Somewhere here at this forum searching about this problem, I read that an Arduino reset could not initialize Ethernet Shield correctly and Ethernet.begin could not works. Is there a way to prevent this behavior? The only way that occurs to me is use a LM555 to implement an external watchdog with longer interval, but it's not ideal because the project is delayed.
Does anyone imagine another possibility or have a good idea to avoid this Ethernet.begin freezing?
So I create a timeout of 7,5 seconds to close my connection and enabled watchdog with 8 seconds
Do you think it is wise to ignore an unresolved problem that requires resetting of the processor every 8 seconds?
Now I'm not able even to reproduce this error (and I already tried).
How about your remove the watchdog reset and figure that out first? You have absolutely no idea why the Arduino fails to connect a second time within ten seconds and you're okay with that behavior?
Watchdog timers are usually employed in mission critical applications to put the processor into a known, safe state after a program failure. When a watchdog times out, it means your program crashed. Period. That's all you need to know. It becomes your task to figure out what you did wrong. They should not be used to as a hardware solution to keep faulty software running 24/7.
but (for me at least) this happens when I run out of memory..
but if it is happening AFTER the brownout/reset.. then I'm not sure. (as there shouldnt be anything taking up the memory/space)
I really don't think of run out of memory... Arduino froze after starts. There is nothing on the memory... And I used to use Strings, but after reading a lot I changed every String to char array and now I'm controlling memory much better.

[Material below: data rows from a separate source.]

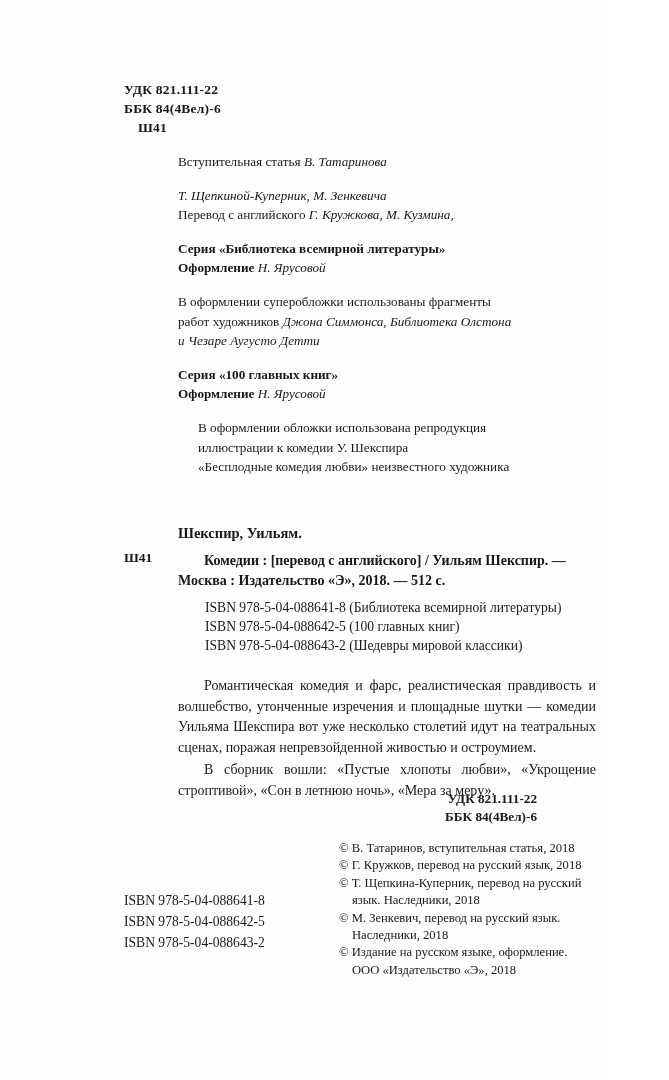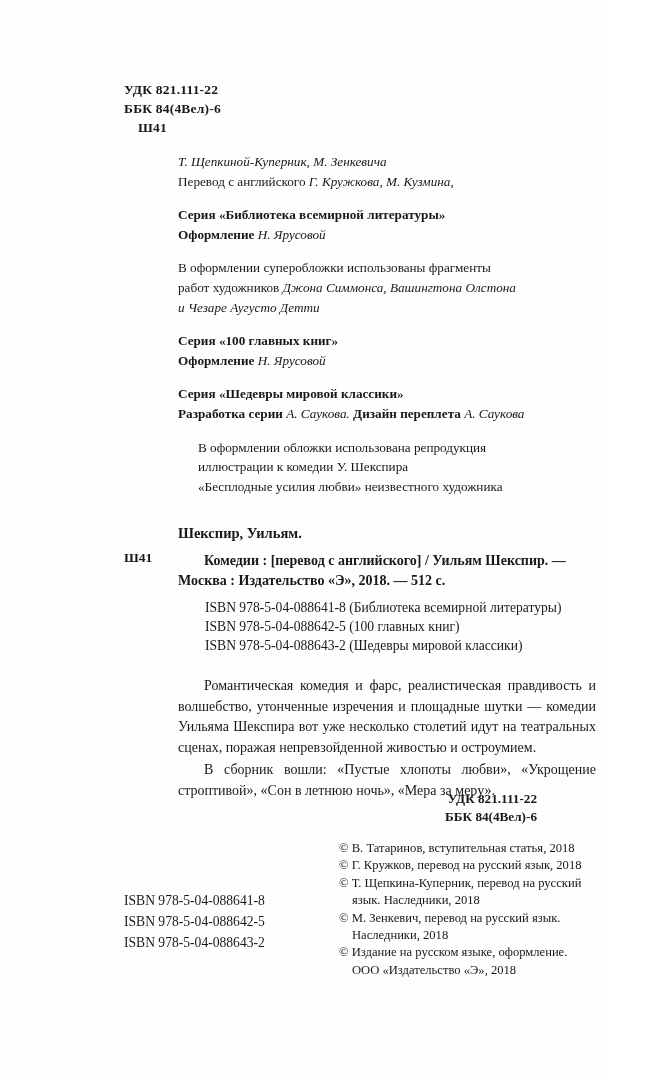--- a/index.html
+++ b/index.html
@@ -131,6 +131,9 @@
 
   <div class="credits">
       <div class="blk">
+        <div class="ln">Вступительная статья <i>В. Татаринова</i></div>
+      </div>
+      <div class="blk">
         <div class="ln"><i>Т. Щепкиной-Куперник, М. Зенкевича</i></div>
         <div class="ln">Перевод с английского <i>Г. Кружкова, М. Кузмина,</i></div>
       </div>

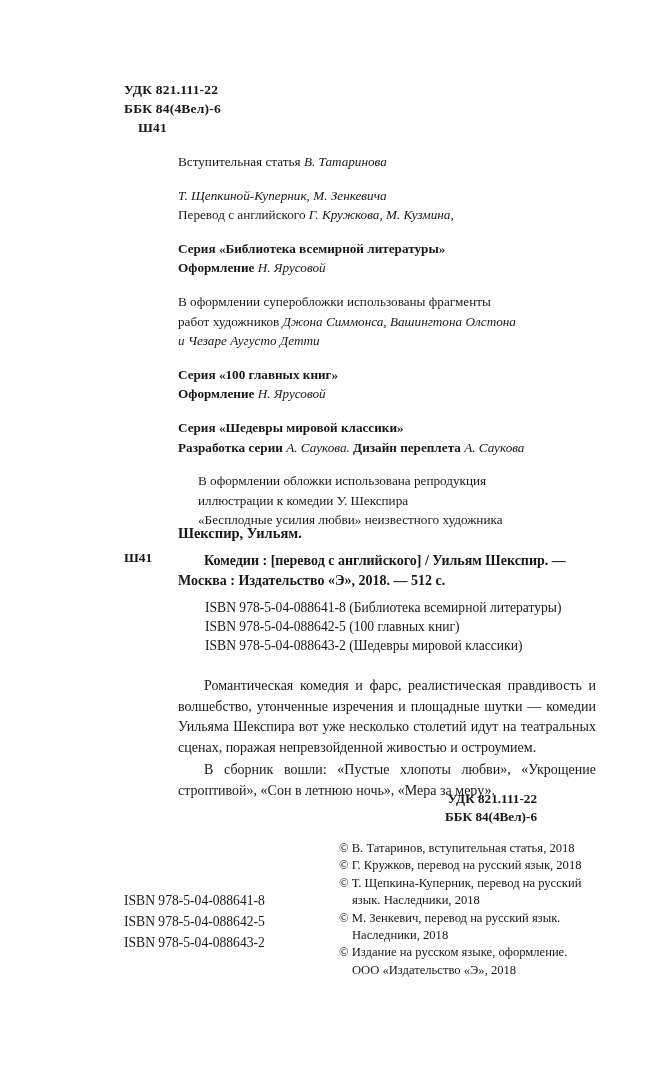--- a/index.html
+++ b/index.html
@@ -143,7 +143,7 @@
       </div>
       <div class="blk">
         <div class="ln">В оформлении суперобложки использованы фрагменты</div>
-        <div class="ln">работ художников <i>Джона Симмонса, Вашингтона Олстона</i></div>
+        <div class="ln">работ художников <i>Джона Симмонса, Библиотека Олстона</i></div>
         <div class="ln"><i>и Чезаре Аугусто Детти</i></div>
       </div>
       <div class="blk">

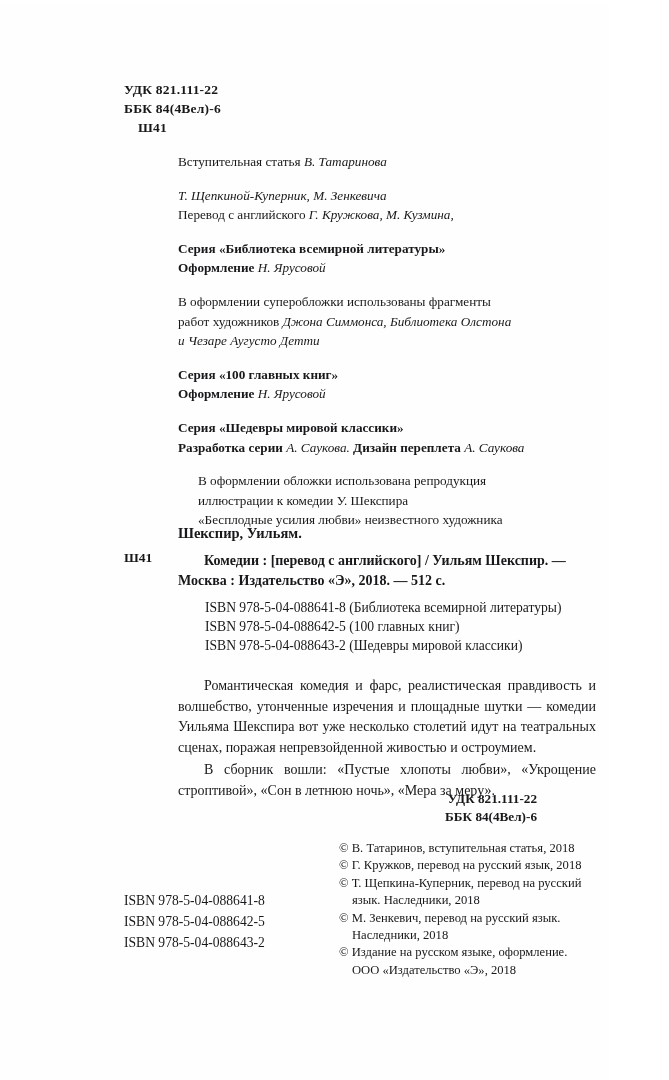--- a/index.html
+++ b/index.html
@@ -151,10 +151,6 @@
         <div class="ln"><b>Оформление</b> <i>Н. Ярусовой</i></div>
       </div>
       <div class="blk">
-        <div class="ln"><b>Серия «Шедевры мировой классики»</b></div>
-        <div class="ln"><b>Разработка серии</b> <i>А. Саукова.</i> <b>Дизайн переплета</b> <i>А. Саукова</i></div>
-      </div>
-      <div class="blk">
         <div class="ln">В оформлении обложки использована репродукция</div>
         <div class="ln">иллюстрации к комедии У. Шекспира</div>
         <div class="ln">«Бесплодные усилия любви» неизвестного художника</div>

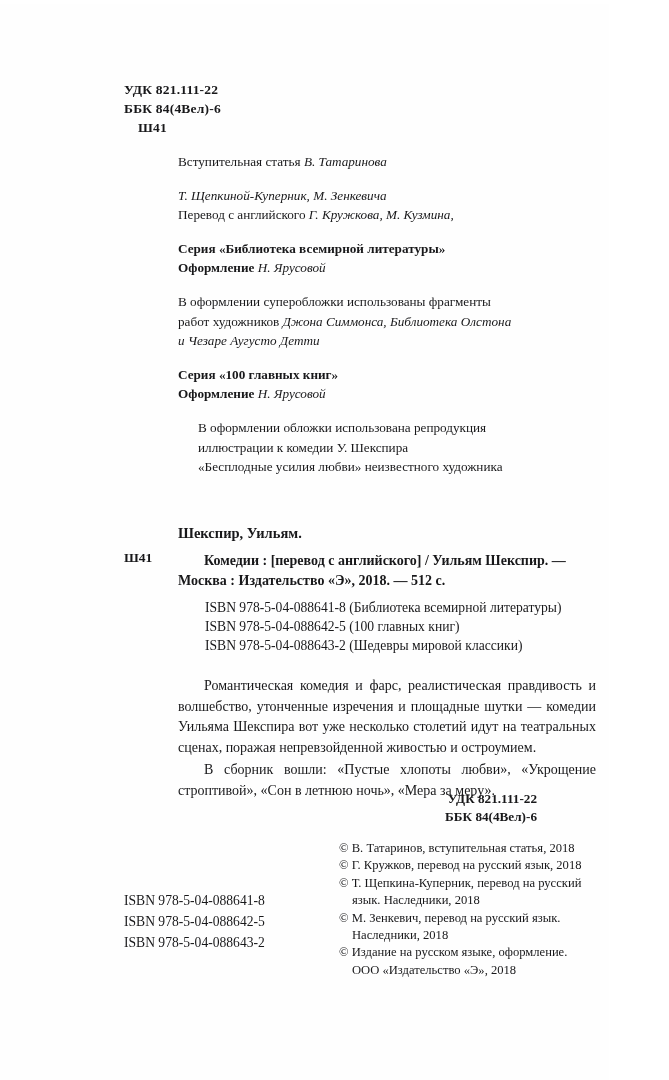--- a/index.html
+++ b/index.html
@@ -153,7 +153,7 @@
       <div class="blk">
         <div class="ln">В оформлении обложки использована репродукция</div>
         <div class="ln">иллюстрации к комедии У. Шекспира</div>
-        <div class="ln">«Бесплодные усилия любви» неизвестного художника</div>
+        <div class="ln">«Бесплодные комедия любви» неизвестного художника</div>
       </div>
     </div>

About heat: I'll buy a heatsink and try. But I'm still think that it's strange to freeze by heat after 12h running.
It most likely is an overheating 5volt regulator,
(assuming you're powering the Mega on the DC socket with 9volt or more).
Leo..
Good point!! I had not thought of powering. I'm using just a USB power (5v and that's it). What is the best approach when talking to power? I have a 9v power supply, but I don't know if it is good... I'll do my job about it.
avr_fred:
Do you think it is wise to ignore an unresolved problem that requires resetting of the processor every 8 seconds?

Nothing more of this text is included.